Putin verschärft Kampf gegen Betrug mit neuem Cyberkriminalitäts-Gesetz
Amelie KrügerPutin verschärft Kampf gegen Betrug mit neuem Cyberkriminalitäts-Gesetz
Russlands Präsident Wladimir Putin hat ein neues Gesetz unterzeichnet, das den Kampf gegen Betrug per Telefon und im Internet verschärfen soll. Das Gesetz enthält fast 30 Maßnahmen, um die bestehenden Regeln gegen Cyberkriminalität zu stärken und die Sicherheit für Bürger sowie Finanzinstitute zu erhöhen. Eines der zentralen Elemente des Gesetzes ist die Begrenzung der Anzahl von Bankkarten für Privatpersonen. Diese dürfen künftig maximal 20 Bankkarten besitzen. Zudem müssen Banken ihre Mobil-Apps und offiziellen Websites besser absichern, um Missbrauch zu verhindern.

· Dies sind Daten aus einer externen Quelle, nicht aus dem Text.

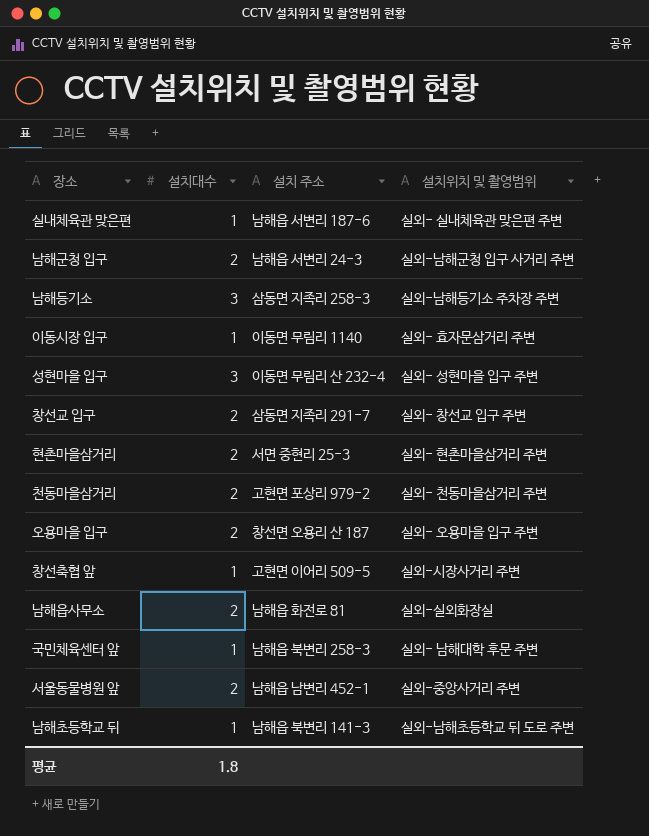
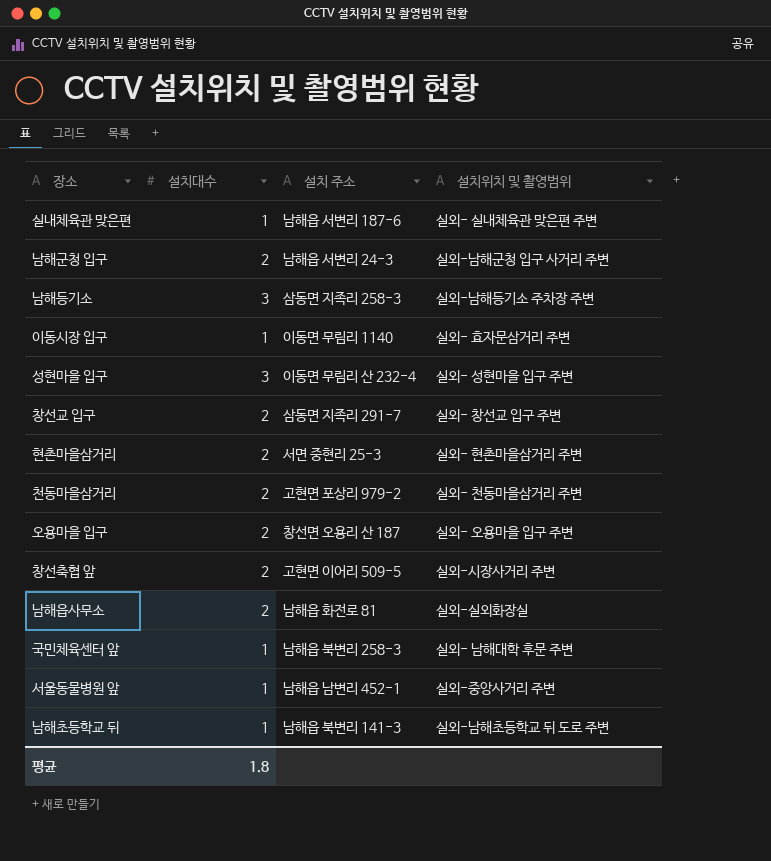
창선축협 앞 | 설치대수: 1 -> 2
서울동물병원 앞 | 설치대수: 2 -> 1

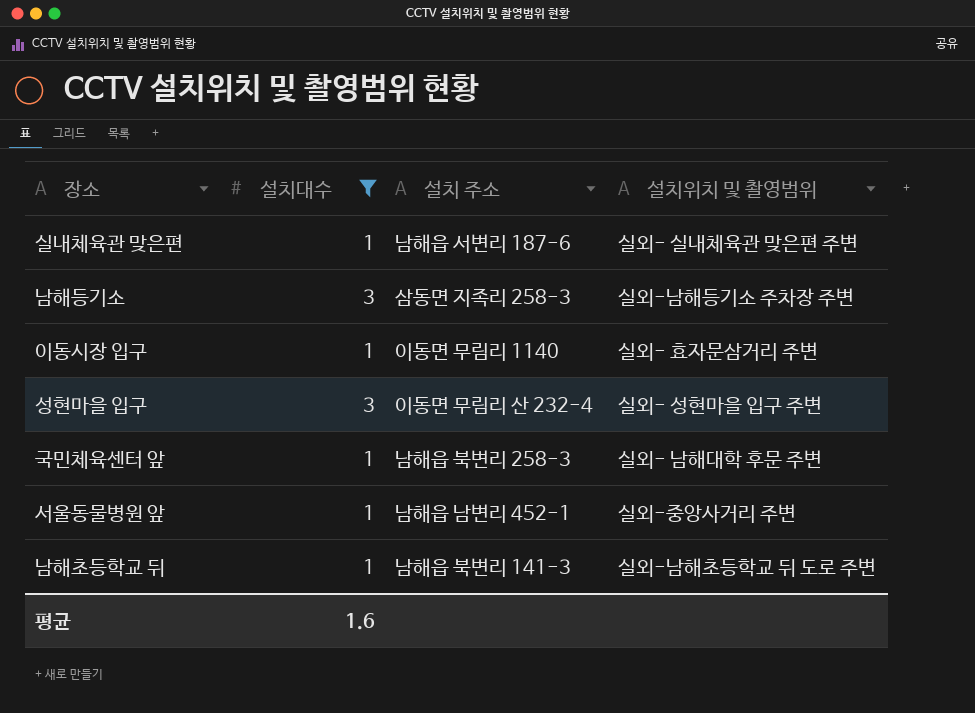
filter: none -> 설치대수 != 2
평균 | 설치대수: 1.8 -> 1.6

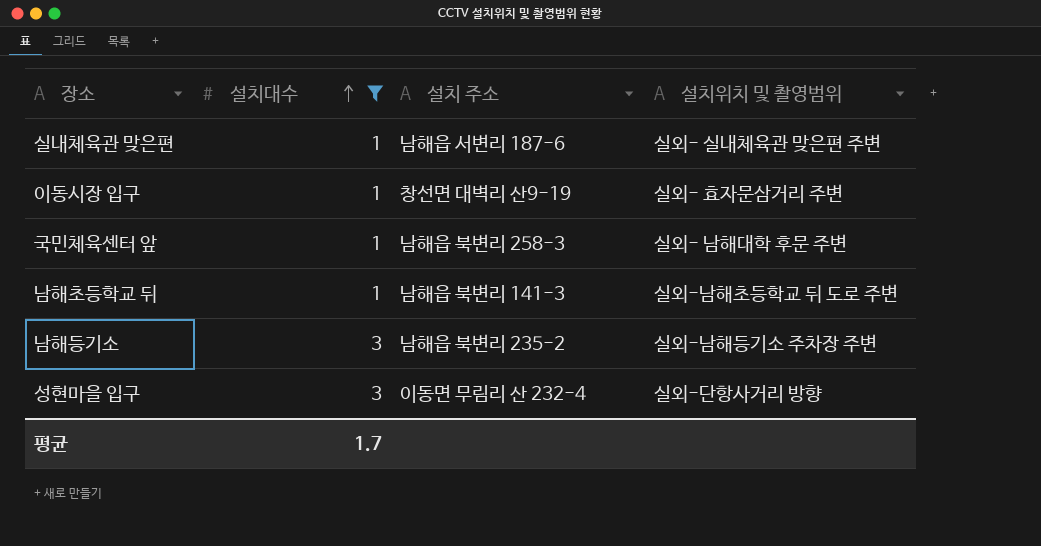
row order: none -> 설치대수 ascending
row 서울동물병원 앞: 1 | 남해읍 남변리 452-1 | 실외-중앙사거리 주변 -> none
이동시장 입구 | 설치 주소: 이동면 무림리 1140 -> 창선면 대벽리 산9-19
남해등기소 | 설치 주소: 삼동면 지족리 258-3 -> 남해읍 북변리 235-2
성현마을 입구 | 설치위치 및 촬영범위: 실외- 성현마을 입구 주변 -> 실외-단항사거리 방향
평균 | 설치대수: 1.6 -> 1.7

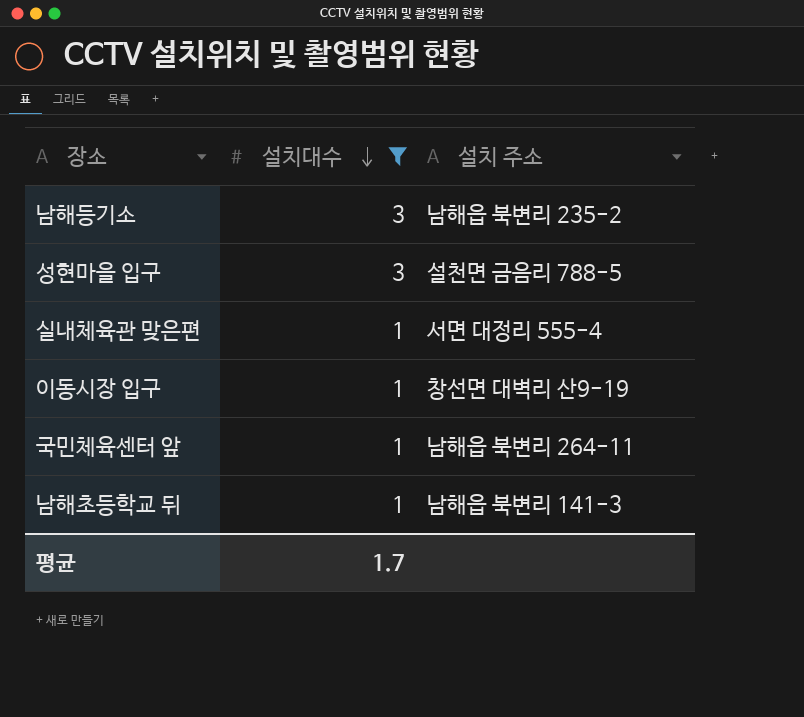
row order: 설치대수 ascending -> 설치대수 descending
column 설치위치 및 촬영범위 | position: 4 -> none
성현마을 입구 | 설치 주소: 이동면 무림리 산 232-4 -> 설천면 금음리 788-5
실내체육관 맞은편 | 설치 주소: 남해읍 서변리 187-6 -> 서면 대정리 555-4
국민체육센터 앞 | 설치 주소: 남해읍 북변리 258-3 -> 남해읍 북변리 264-11

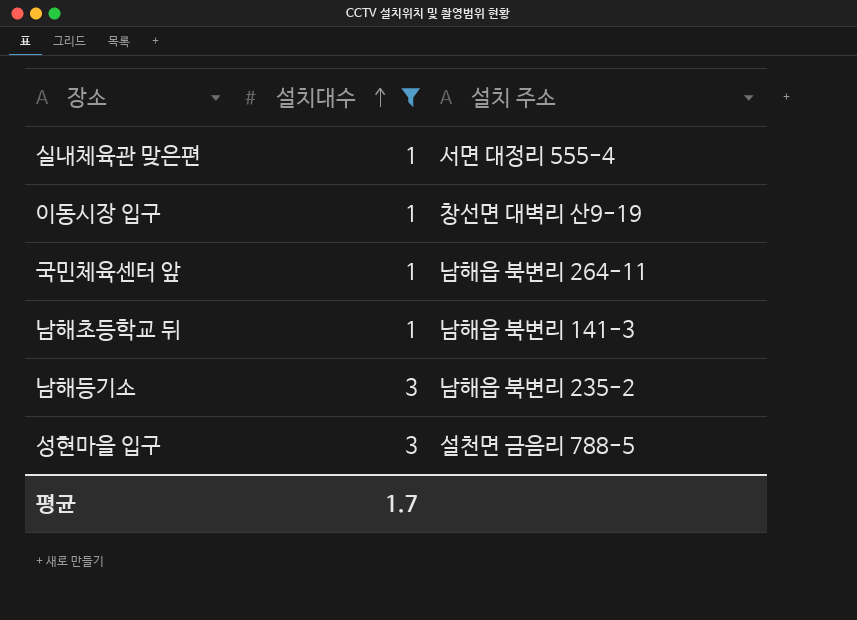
row order: 설치대수 descending -> 설치대수 ascending

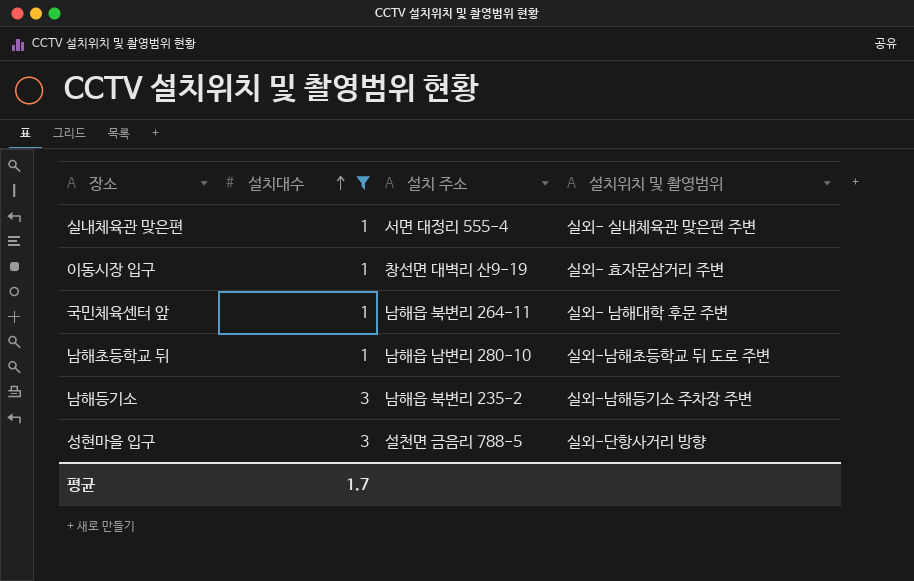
column 설치위치 및 촬영범위 | position: none -> 4
남해초등학교 뒤 | 설치 주소: 남해읍 북변리 141-3 -> 남해읍 남변리 280-10

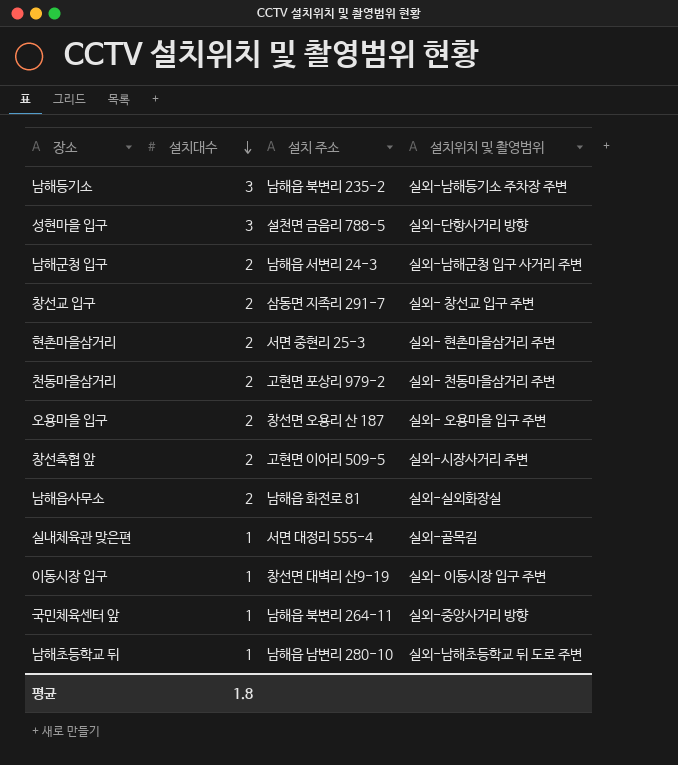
filter: 설치대수 != 2 -> none
row order: 설치대수 ascending -> 설치대수 descending
실내체육관 맞은편 | 설치위치 및 촬영범위: 실외- 실내체육관 맞은편 주변 -> 실외-골목길
이동시장 입구 | 설치위치 및 촬영범위: 실외- 효자문삼거리 주변 -> 실외- 이동시장 입구 주변
국민체육센터 앞 | 설치위치 및 촬영범위: 실외- 남해대학 후문 주변 -> 실외-중앙사거리 방향
평균 | 설치대수: 1.7 -> 1.8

Mobilfunkanbieter erhalten neue Pflichten: Sie müssen verdächtige Telefonnummern an eine staatliche Datenbank melden und diese sperren. Bewohner der Region Nischni Nowgorod können eingehende internationale Anrufe blockieren, um sich vor betrügerischen Anrufen zu schützen. Zusätzlich wird eine zentrale Datenbank mit IMEI-Codes für Mobilgeräte eingerichtet, um gestohlene oder manipulierte Geräte leichter identifizieren zu können.
Verdächtige Geldüberweisungen werden für sechs Stunden blockiert, um eine Überprüfung zu ermöglichen. Eltern haben zudem die Möglichkeit, Mobilfunkanbieter zu informieren, wenn sie eine SIM-Karte auf ihr Kind übertragen möchten. Sollte ein Anbieter die geforderten Maßnahmen nicht umsetzen, haftet das Unternehmen auf Schadensersatz. Mit dem neuen Gesetz will Russland die Sicherheit im digitalen Zahlungsverkehr und bei der Telefonie erhöhen. Die Maßnahmen zielen darauf ab, Betrugsfälle zu reduzieren und die Rechte der Bürger zu stärken.